**What is expected**: Because the images are not wanted, restate every line below word for word without them.

**Records shown**:
Start of Block
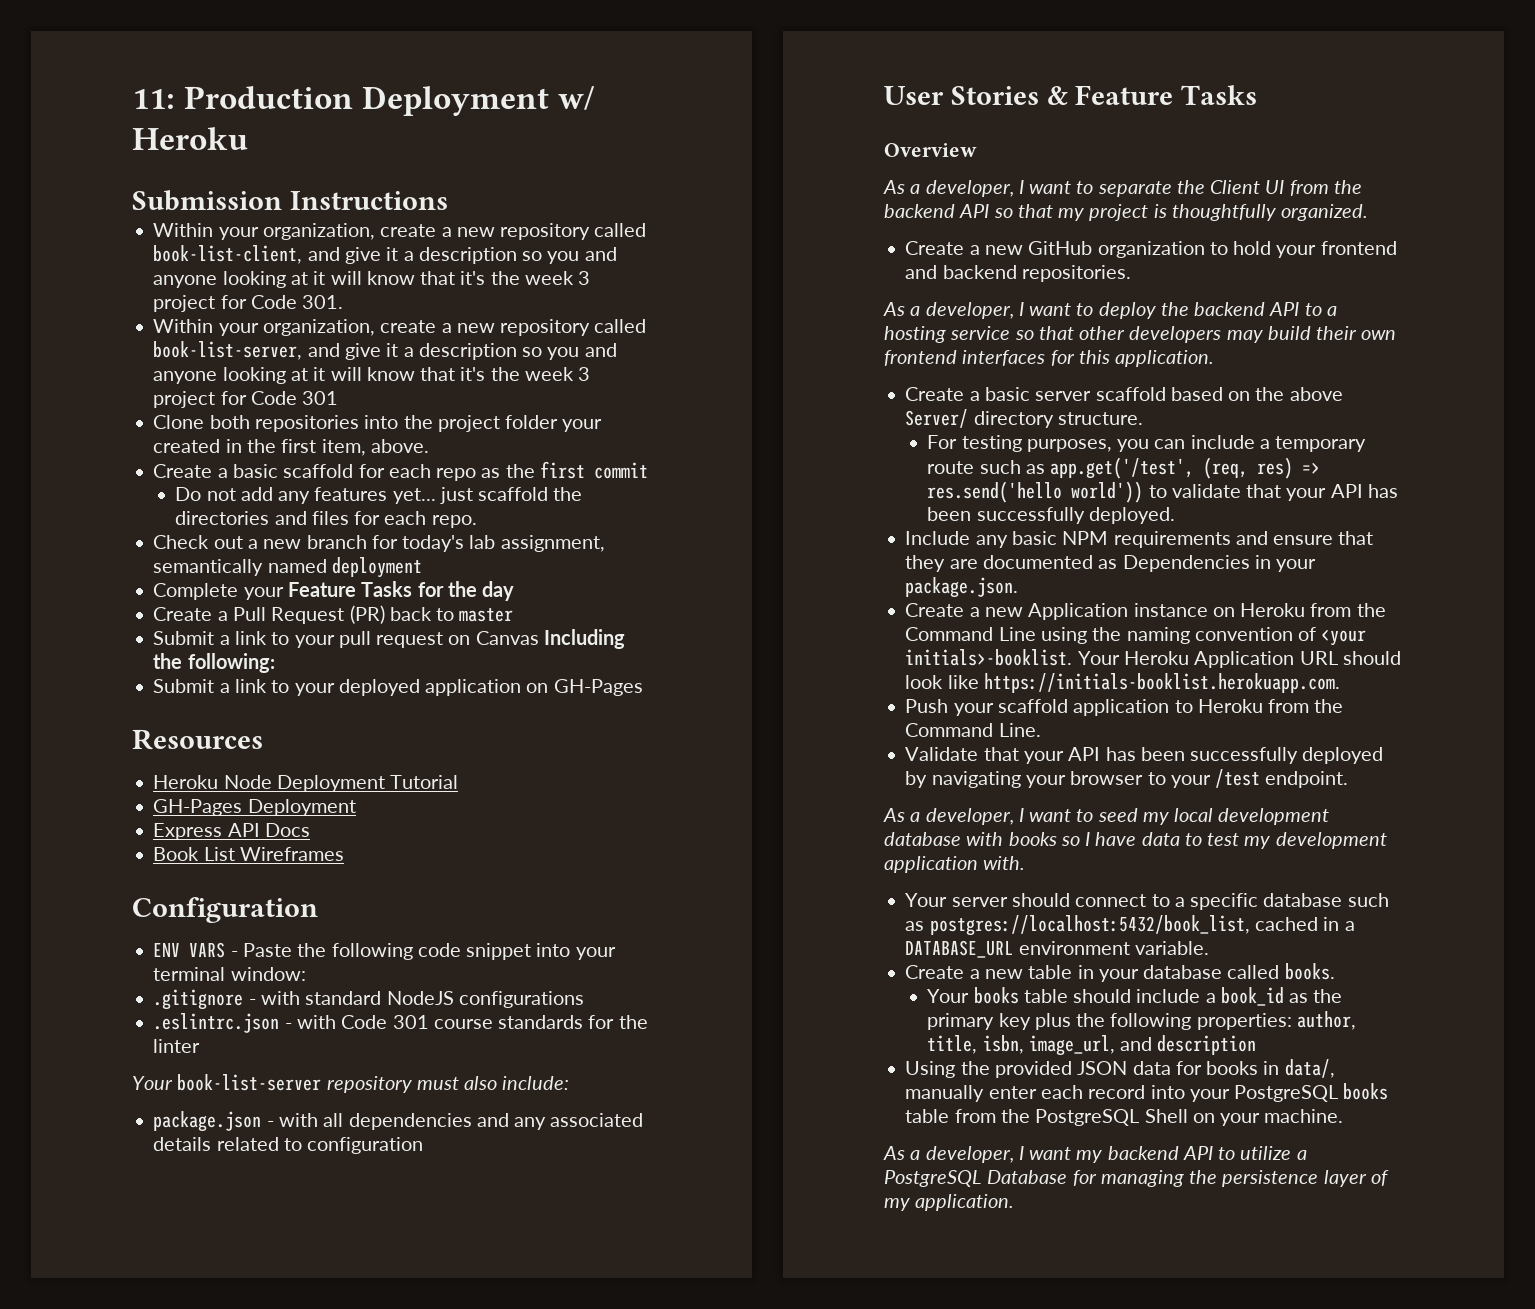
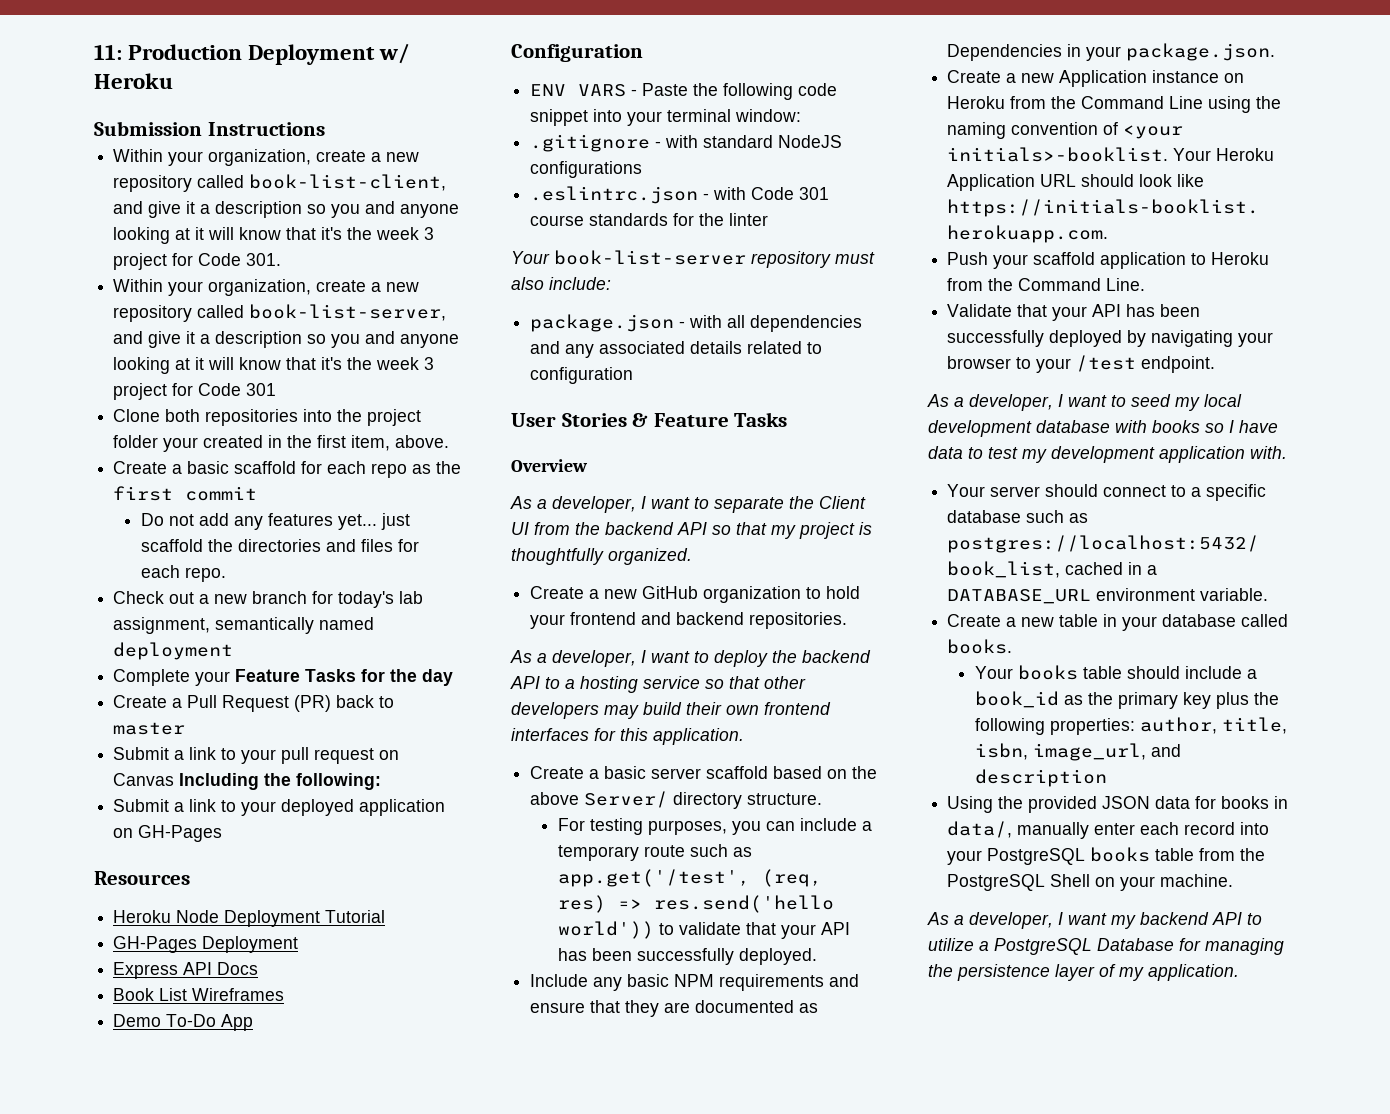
(344, 854) none -> [113,1014,254,1031] // Demo To-Do App

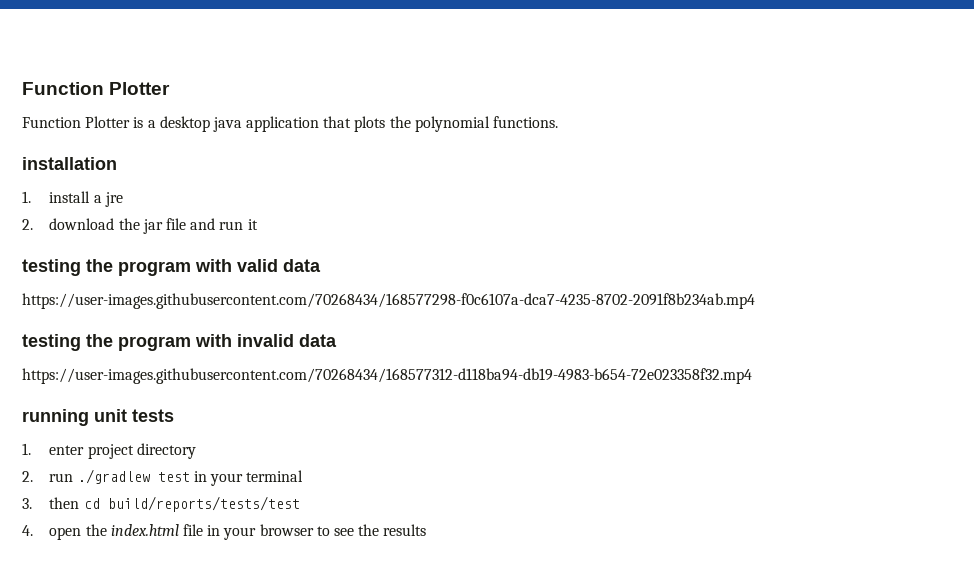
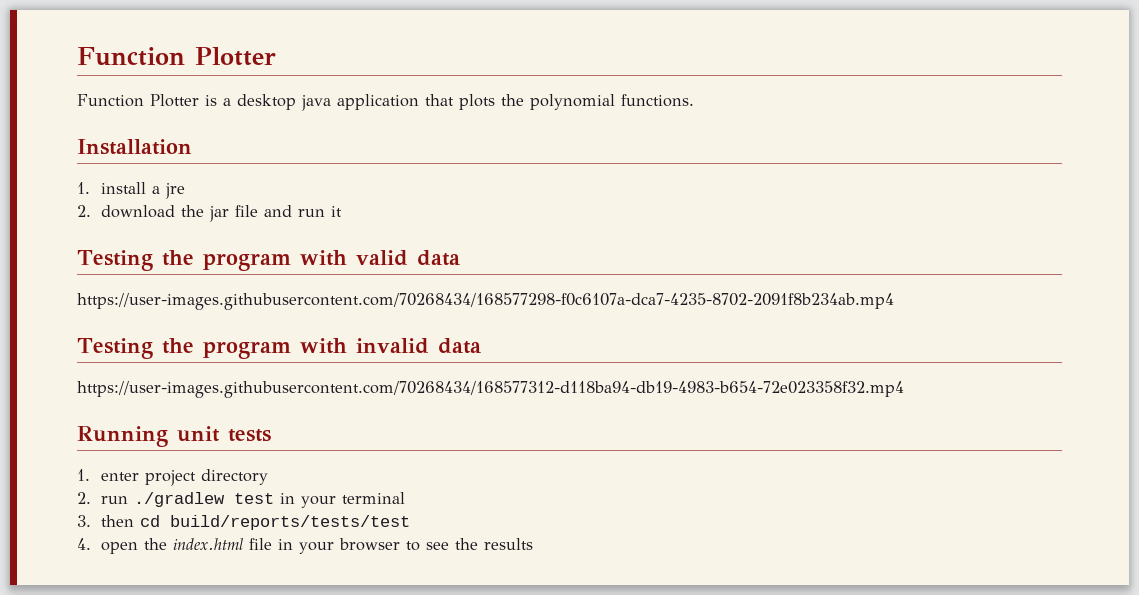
[22,157,117,170] installation -> [77,139,192,155] Installation
[22,259,81,276] testing -> [77,250,153,271] Testing
[22,334,81,351] testing -> [77,338,153,359] Testing
[22,409,89,426] running -> [77,426,168,447] Running

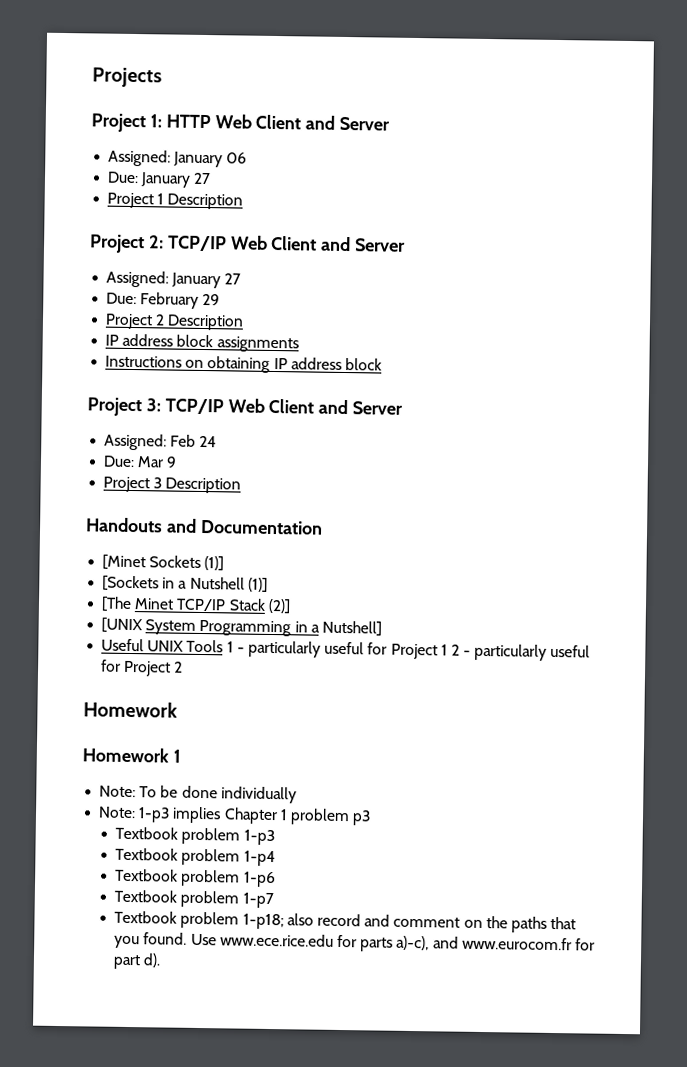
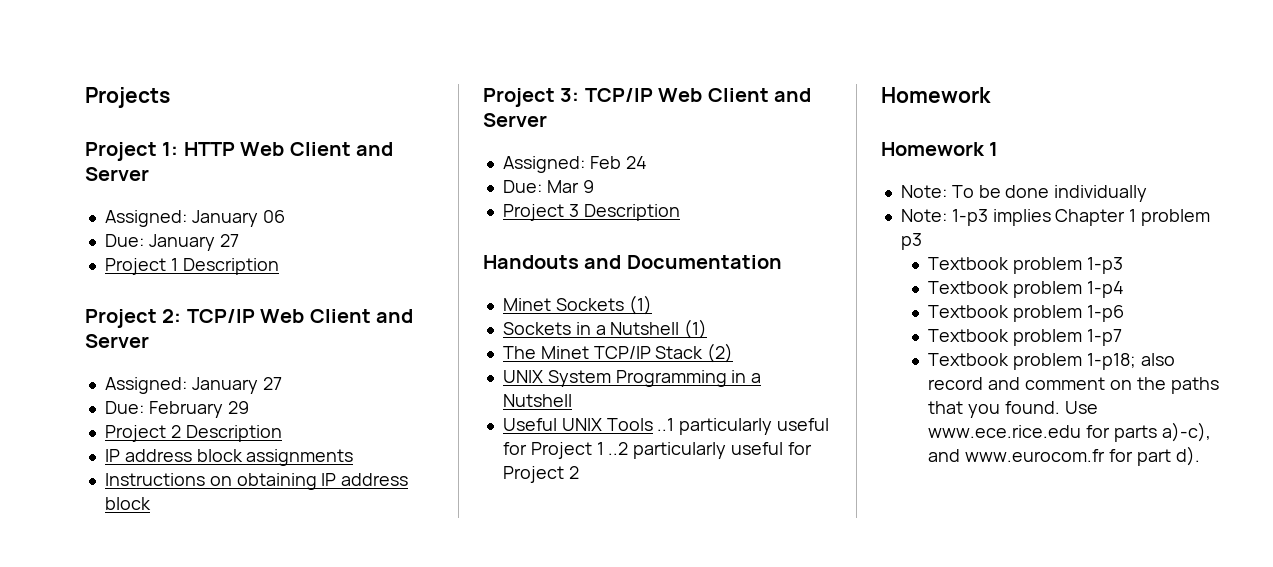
[102,554,225,571] [102,575,268,592] [101,596,133,613] [Minet Sockets (1)] // [Sockets in a Nutshell (1)] // [The -> [502,295,652,315] [502,319,708,339] [502,346,536,359] Minet Sockets (1) // Sockets in a Nutshell (1) // The
[267,598,291,614] [101,617,144,634] (2)] // [UNIX -> [707,343,734,363] [502,370,543,383] (2) // UNIX
[321,620,382,636] Nutshell] -> [502,394,572,407] Nutshell
[226,641,245,653] 1 - -> [657,418,675,431] ..1
[450,644,472,656] 2 - -> [608,442,629,455] ..2

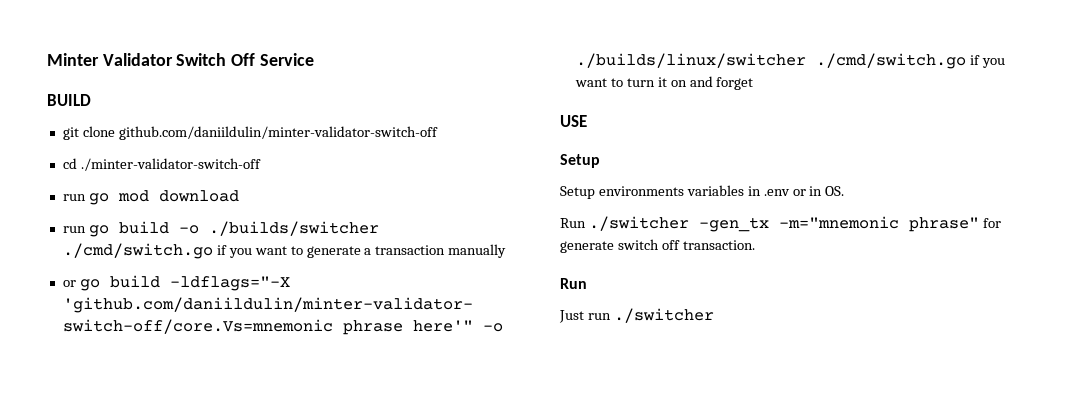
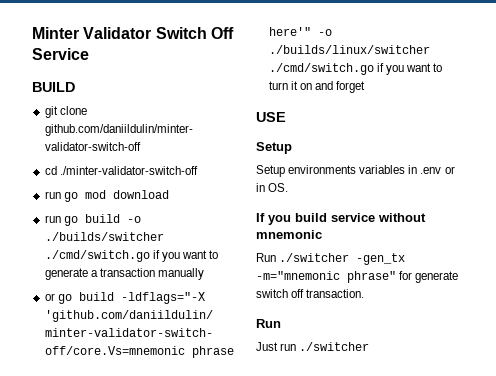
(845, 191) none -> [256,213,426,225] [256,230,322,239] // If you build service without mnemonic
End of Block
**Response for this exercise**:
(344, 854) none -> [113,1014,254,1031] // Demo To-Do App

[22,157,117,170] installation -> [77,139,192,155] Installation
[22,259,81,276] testing -> [77,250,153,271] Testing
[22,334,81,351] testing -> [77,338,153,359] Testing
[22,409,89,426] running -> [77,426,168,447] Running

[102,554,225,571] [102,575,268,592] [101,596,133,613] [Minet Sockets (1)] // [Sockets in a Nutshell (1)] // [The -> [502,295,652,315] [502,319,708,339] [502,346,536,359] Minet Sockets (1) // Sockets in a Nutshell (1) // The
[267,598,291,614] [101,617,144,634] (2)] // [UNIX -> [707,343,734,363] [502,370,543,383] (2) // UNIX
[321,620,382,636] Nutshell] -> [502,394,572,407] Nutshell
[226,641,245,653] 1 - -> [657,418,675,431] ..1
[450,644,472,656] 2 - -> [608,442,629,455] ..2

(845, 191) none -> [256,213,426,225] [256,230,322,239] // If you build service without mnemonic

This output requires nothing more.